▶ [What to work on] Every line that contains the word "Ratings" is to be copied from the listing.

▶ [Excerpted data]
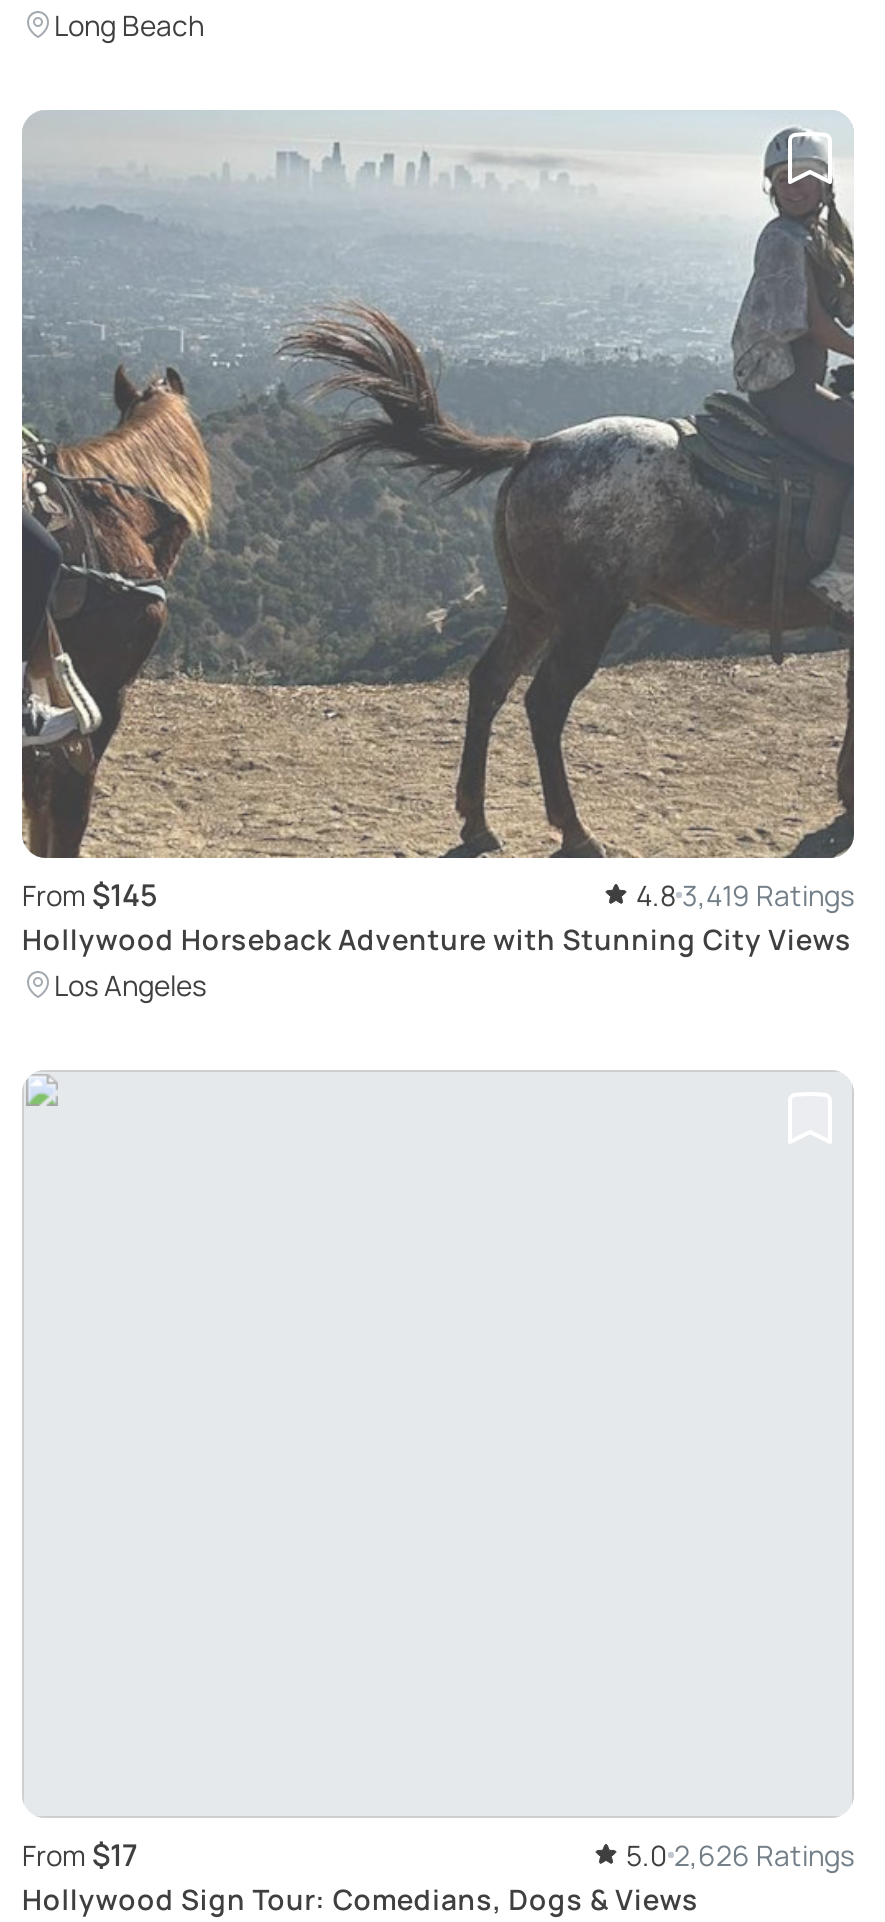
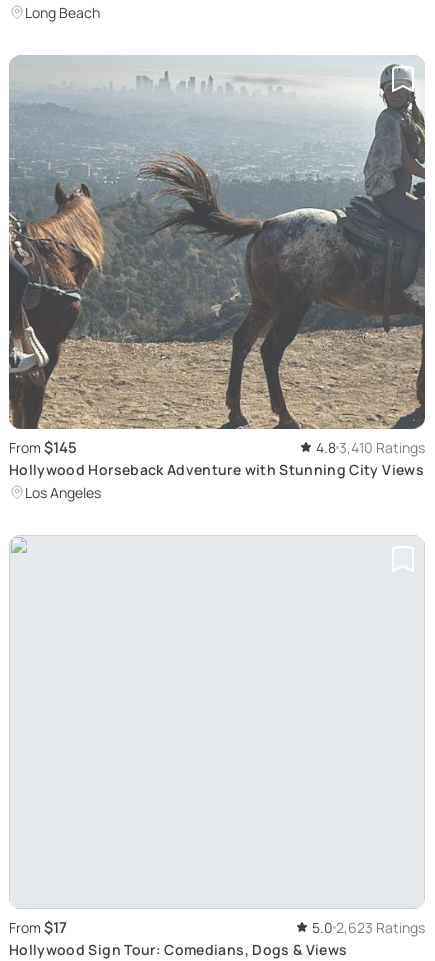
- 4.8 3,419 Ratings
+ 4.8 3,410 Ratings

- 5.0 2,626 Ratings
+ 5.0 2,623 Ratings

---

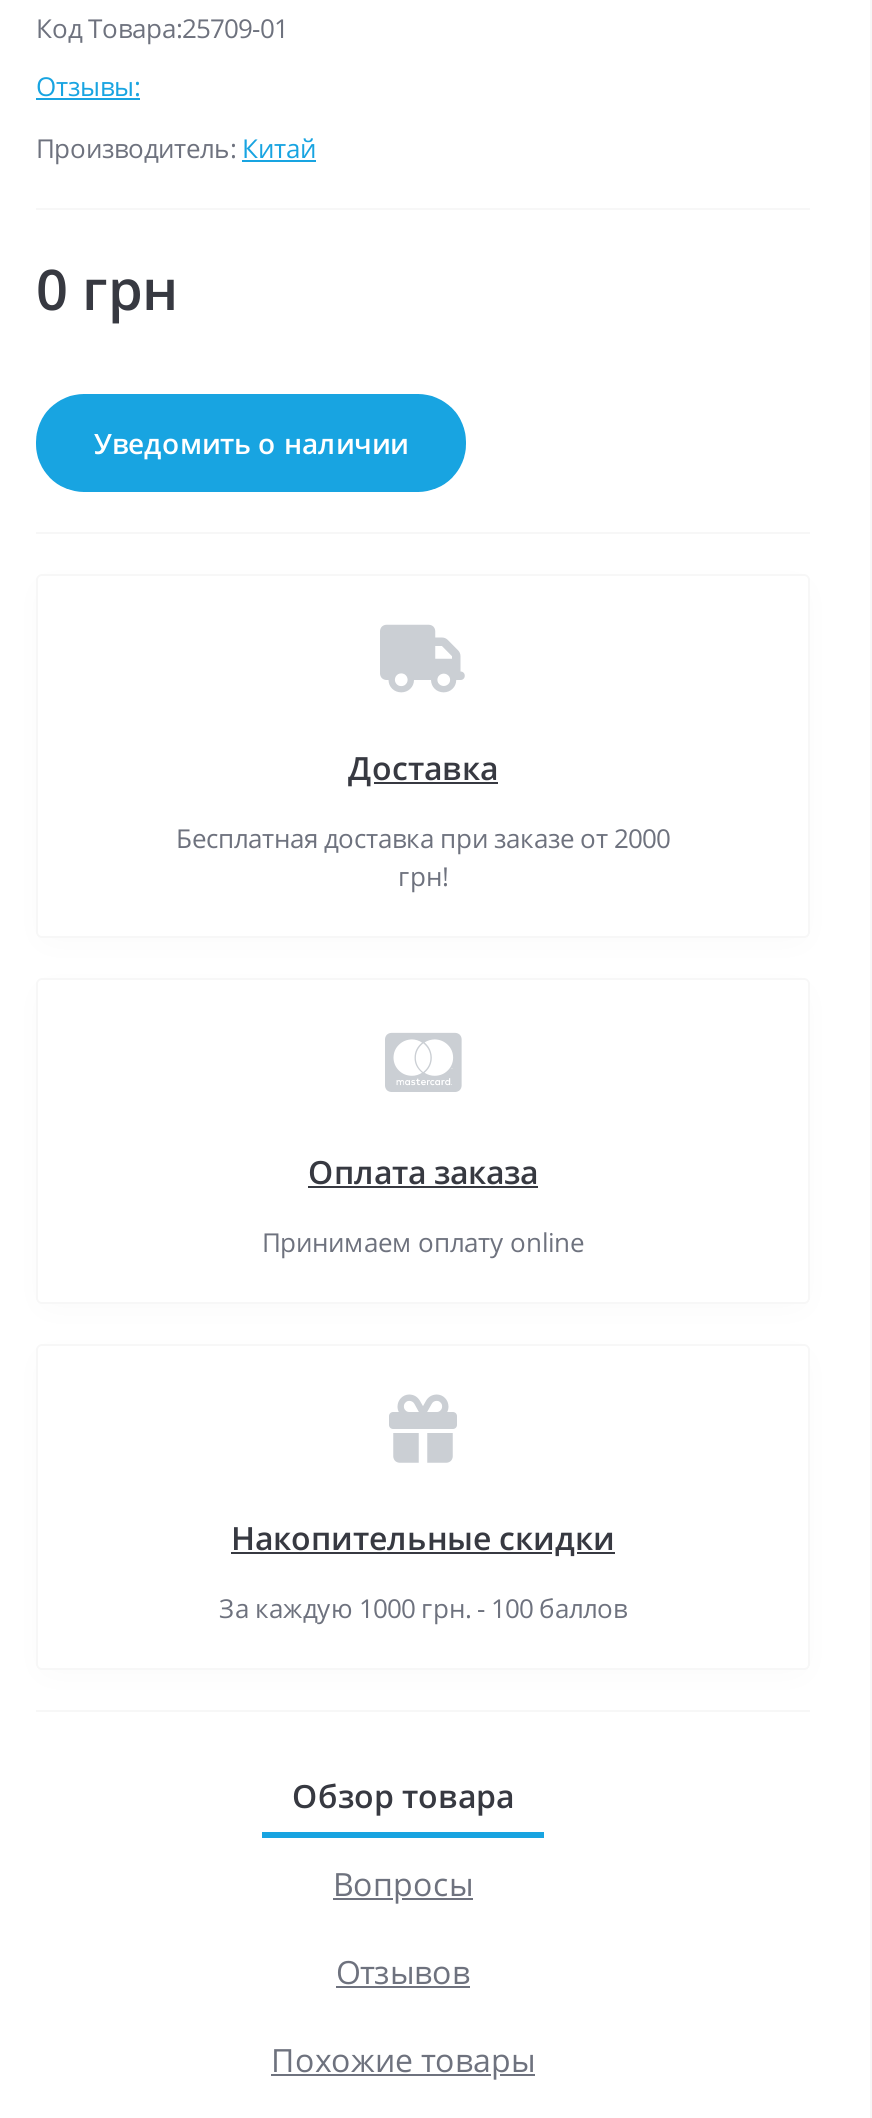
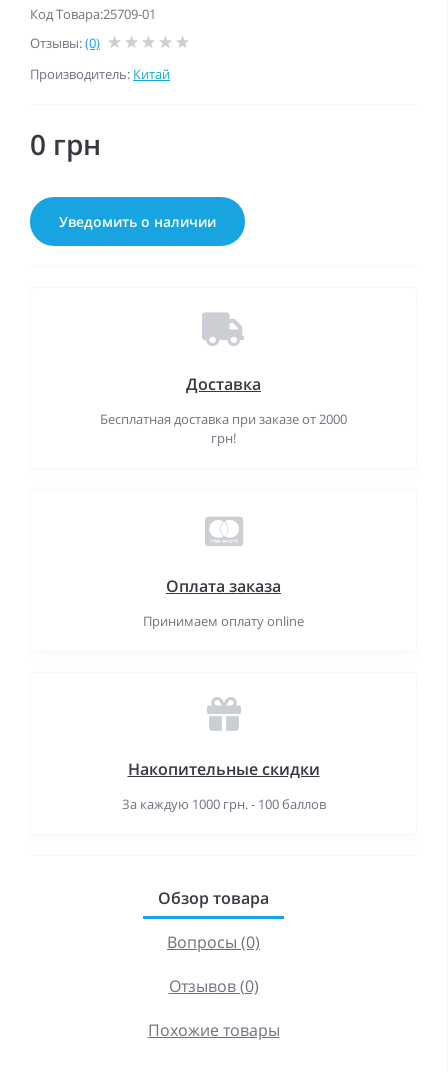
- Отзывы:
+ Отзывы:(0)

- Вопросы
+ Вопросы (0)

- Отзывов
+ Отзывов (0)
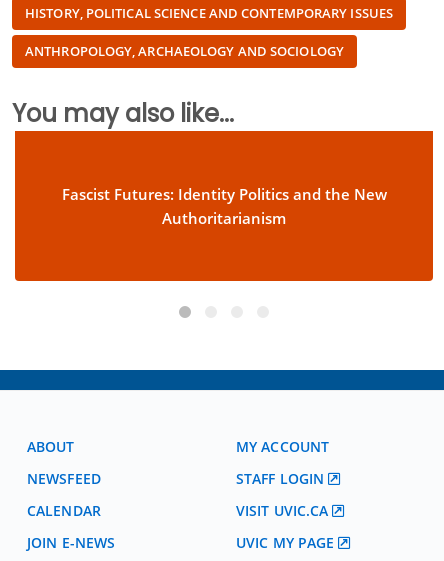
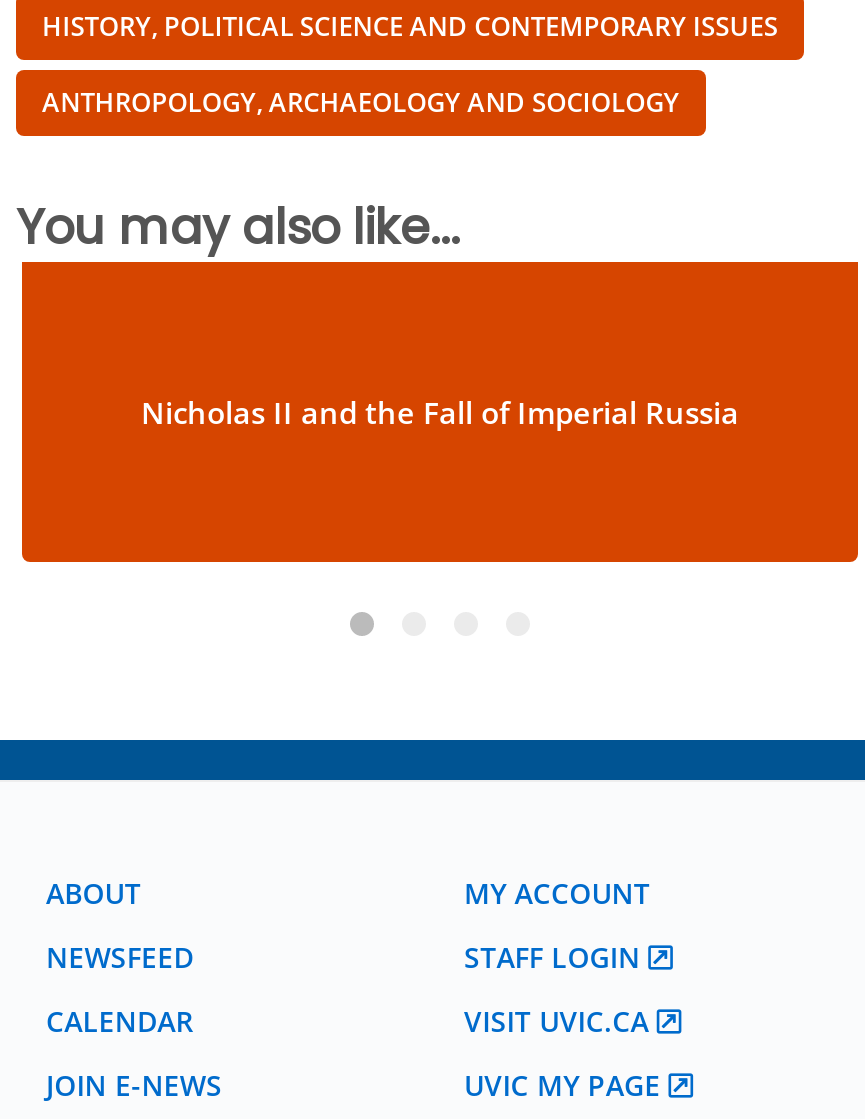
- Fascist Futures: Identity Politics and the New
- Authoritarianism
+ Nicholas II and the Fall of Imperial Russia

---

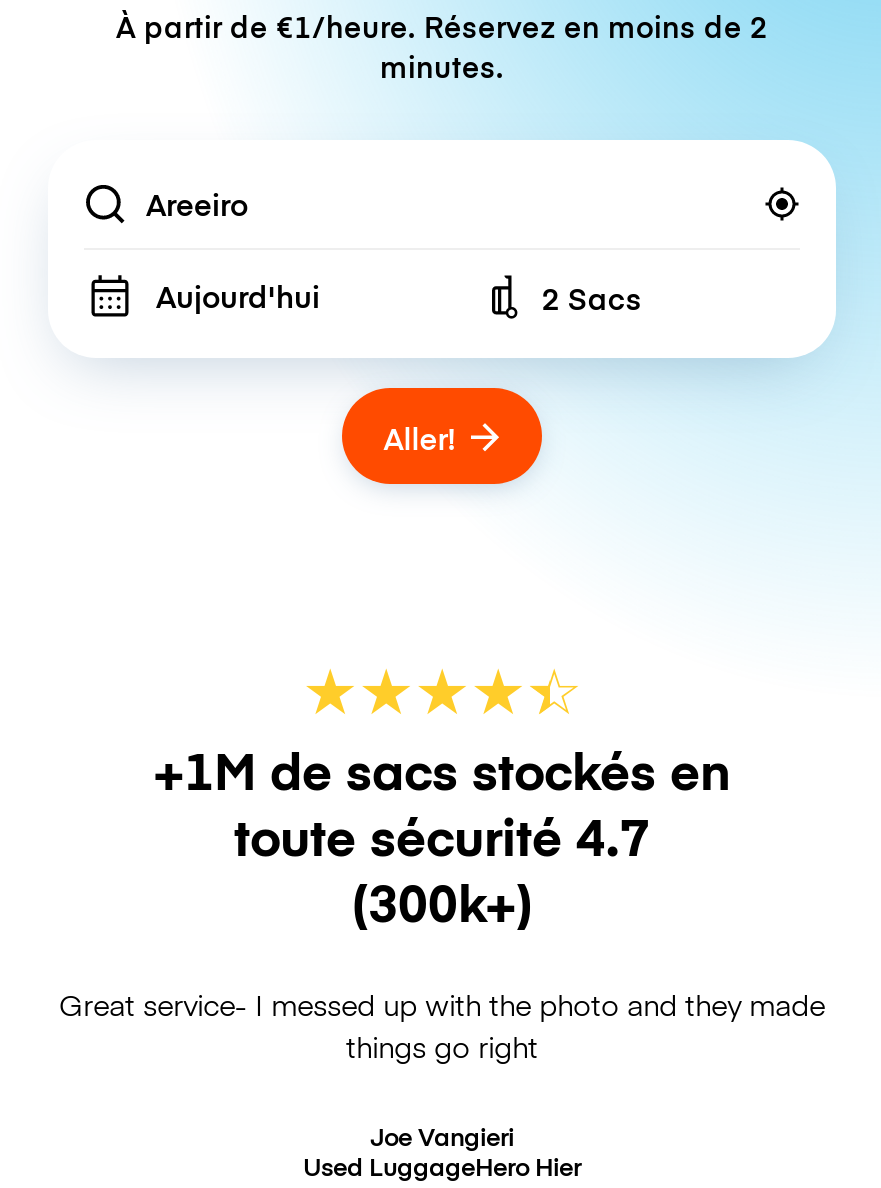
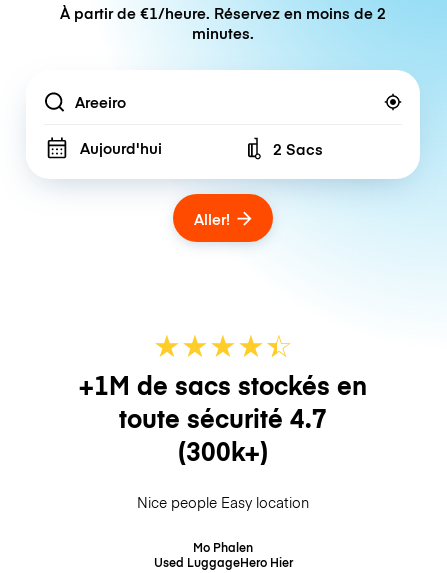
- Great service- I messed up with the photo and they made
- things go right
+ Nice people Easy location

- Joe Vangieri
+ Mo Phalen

▶ [Response to this task]
- 4.8 3,419 Ratings
+ 4.8 3,410 Ratings
- 5.0 2,626 Ratings
+ 5.0 2,623 Ratings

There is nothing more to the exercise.